5. Goyang-goyangkan microplate tersebut.

6. Plate didiamkan selama 15 menit. Amati perubahan adanya hemaglutinasi.

Hasil:

Hasil uji HA yang didapatkan dari organ caeca tonsil, pulmo, trakea, limpa, dan

proventrikulus pada ayam menunjukkan reaksi negatif.

Hal ini ditunjukkan dengan adanya pengendapan pada dasaran sumur mikroplate.

Ketika mikroplate dimiringkan endapan tersebut akan mengalir (bentukan teardrop).

Hal tersebut menunjukkan bahwa sampel ayam tidak terinfeksi atau tidak terdapat

virus yang dapat mengaglutinasi eritrosit.

 Uji HI:

1. PZ diteteskan pada semua well sebanyak 25 µl.

2. Antibodi berupa serum (ayam 2) diteteskan sebanyak 25 µl pada well pertama

kemudian encerkan sampai pada well ke 11. Lalu pada well ke 12 dibuang.

3. Teteskan antigen ND 4HAU pada semua well.

4. Inkubasi selama 15 menit dengan suhu ruangan.


5. Eritrosit diteteskan sebanyak 50 µl pada semua well.
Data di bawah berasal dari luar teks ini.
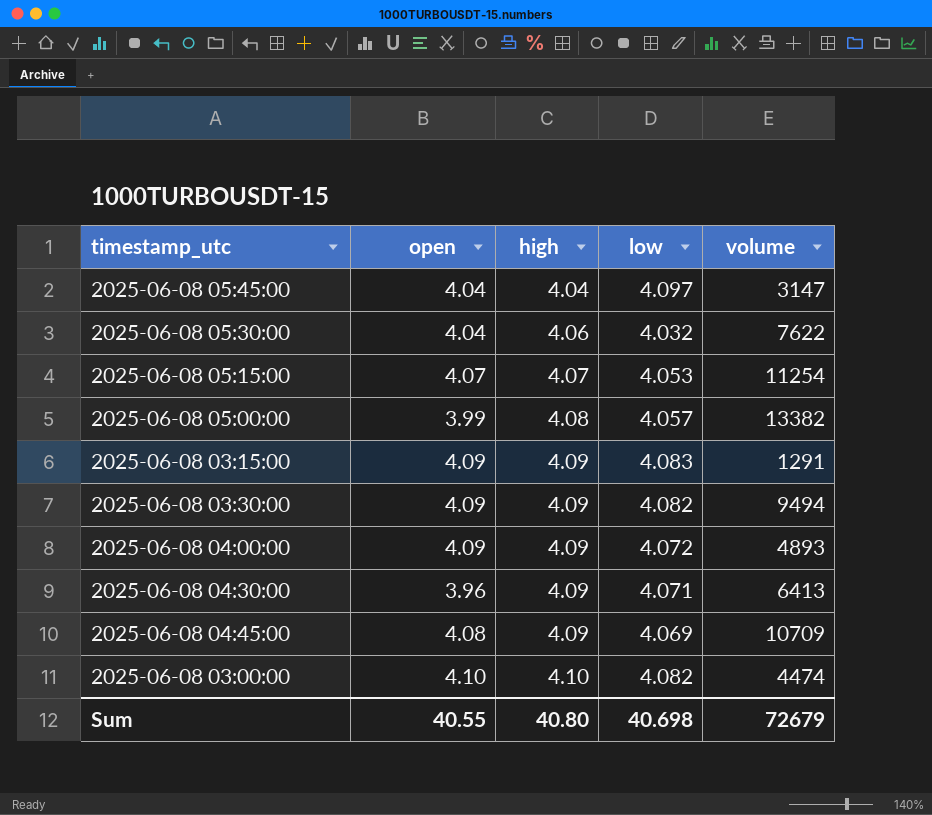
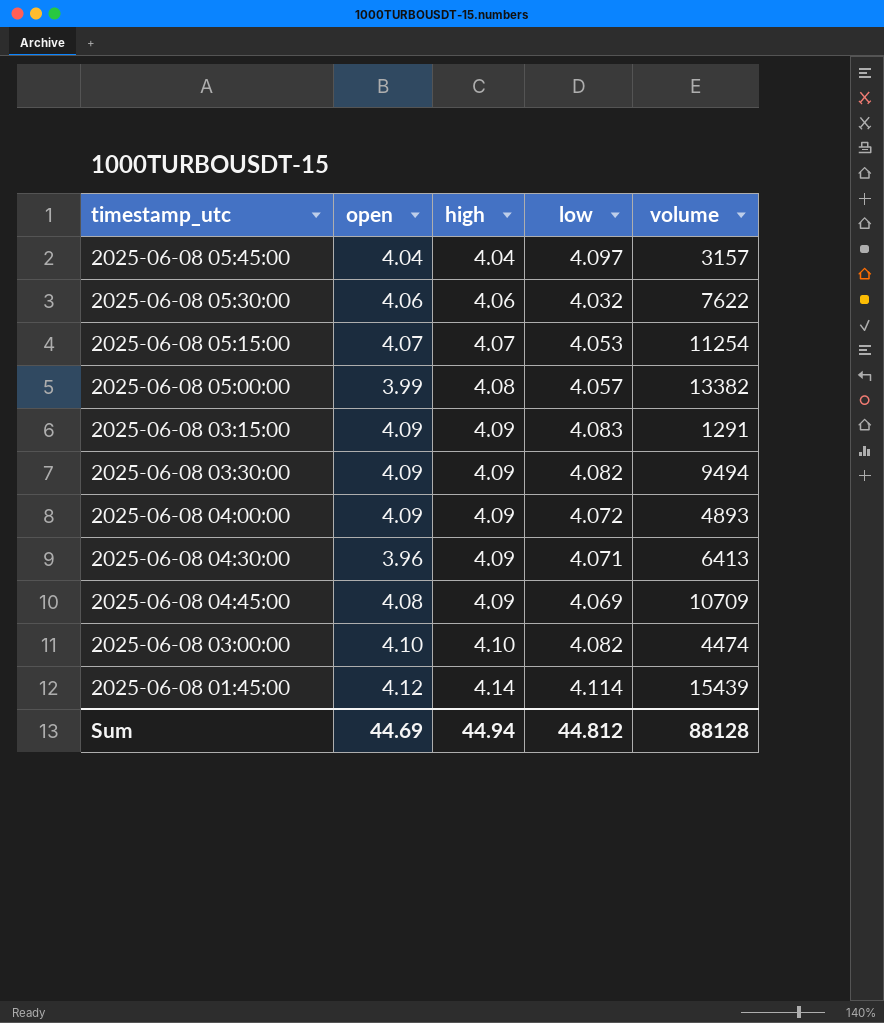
2025-06-08 05:45:00 | volume: 3147 -> 3157
2025-06-08 05:30:00 | open: 4.04 -> 4.06
row 2025-06-08 01:45:00: none -> 4.12 | 4.14 | 4.114 | 15439
Sum | open: 40.55 -> 44.69
Sum | high: 40.80 -> 44.94
Sum | low: 40.698 -> 44.812
Sum | volume: 72679 -> 88128

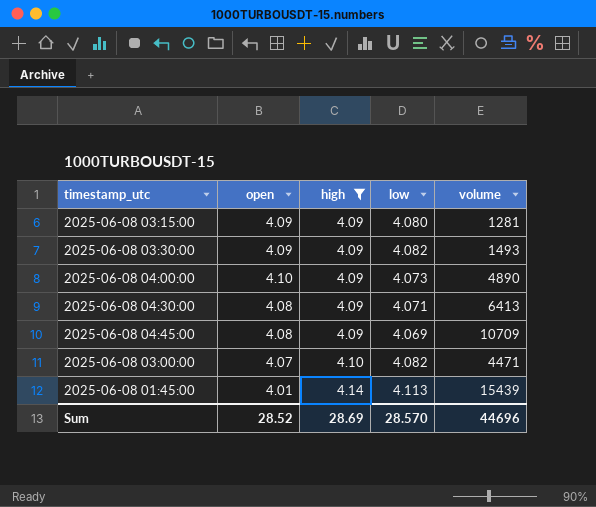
filter: none -> high >= 4.09
2025-06-08 03:15:00 | low: 4.083 -> 4.080
2025-06-08 03:15:00 | volume: 1291 -> 1281
2025-06-08 03:30:00 | volume: 9494 -> 1493
2025-06-08 04:00:00 | open: 4.09 -> 4.10
2025-06-08 04:00:00 | low: 4.072 -> 4.073
2025-06-08 04:00:00 | volume: 4893 -> 4890
2025-06-08 04:30:00 | open: 3.96 -> 4.08
2025-06-08 03:00:00 | open: 4.10 -> 4.07
2025-06-08 03:00:00 | volume: 4474 -> 4471
2025-06-08 01:45:00 | open: 4.12 -> 4.01
2025-06-08 01:45:00 | low: 4.114 -> 4.113
Sum | open: 44.69 -> 28.52
Sum | high: 44.94 -> 28.69
Sum | low: 44.812 -> 28.570
Sum | volume: 88128 -> 44696

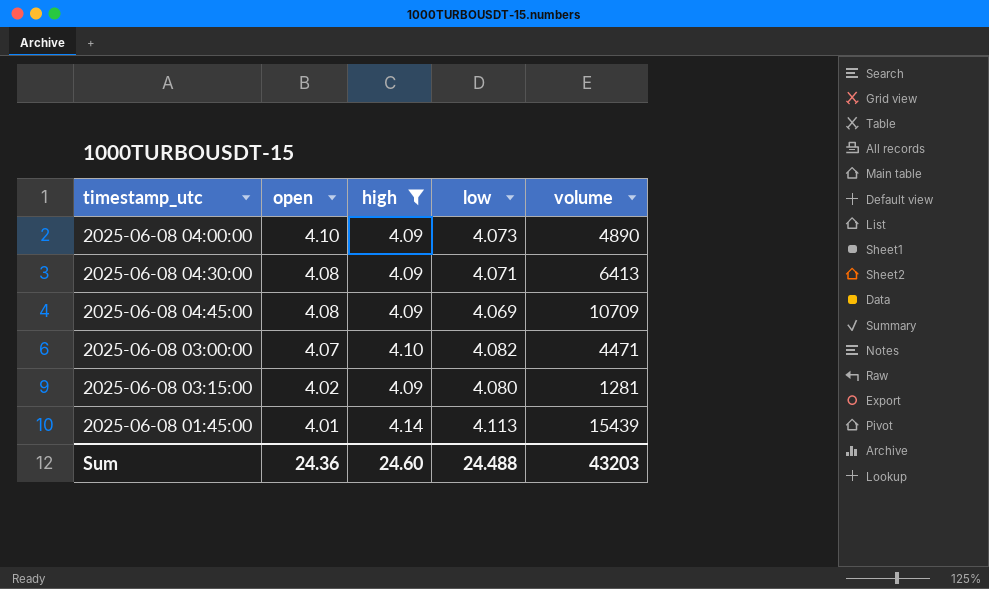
row order: high ascending -> open descending
row 2025-06-08 03:30:00: 4.09 | 4.09 | 4.082 | 1493 -> none
2025-06-08 03:15:00 | open: 4.09 -> 4.02
Sum | open: 28.52 -> 24.36
Sum | high: 28.69 -> 24.60
Sum | low: 28.570 -> 24.488
Sum | volume: 44696 -> 43203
6. Inkubasi selama 30 menit.

Hasil: Didapatkan titer antibodi bernilai negatif.

VII. Pembahasan :

1. Pada uji HA, hasil negatif ditandai dengan tidak terjadinya aglutinasi pada

mikroplate. Diduga terjadi karena adanya virus namun tidak mengandung

hemaglutinin dan kemungkinan ke dua tidak ada virus yang menginfeksi atau ayam

sehat

2. Pada uji HI, hasil negatif ditandai dengan tidak terjadinya hambatan aglutinasi pada

mikroplate. Diduga terjadi terjadi karena adanya Antigen yang diujikan tidak

homolog dengan serum yang diuji. Selain itu ayam masih dalam tahap awal infeksi

hal ini dapat dilihat dari hasil uji HA positif. Kemungkinan selanjutnya terdapat

kesalahan dalam teknis pengerjaan (human error) yang menyebabkan lisisnya eritrosit

yang dipakai sehingga hasil pada kotrol tidak terbaca. Faktor lain yang dapat

mempengaruhi terjadinya lisis eritrosit adalah karena faktor pencucian pada

mikroplate yang kurang bersih, sehingga masih terdapat bahan kimia yang

menempelkan pada wadah, sehingga berekasi dengan eritrosit.


3. Penyebab kematian TAB dapat terjadi karena kontaminasi dengan bakteri yang

masuk didalam TAB. Selain itu faktor keseregaman kualitas telur yang digunakan

pada TAB berbeda beda.

VIII. Kesimpulan :

Berdasarkan hasil pengamatan dapat disimpulkan bahwa sampel ayam tersebut sehat.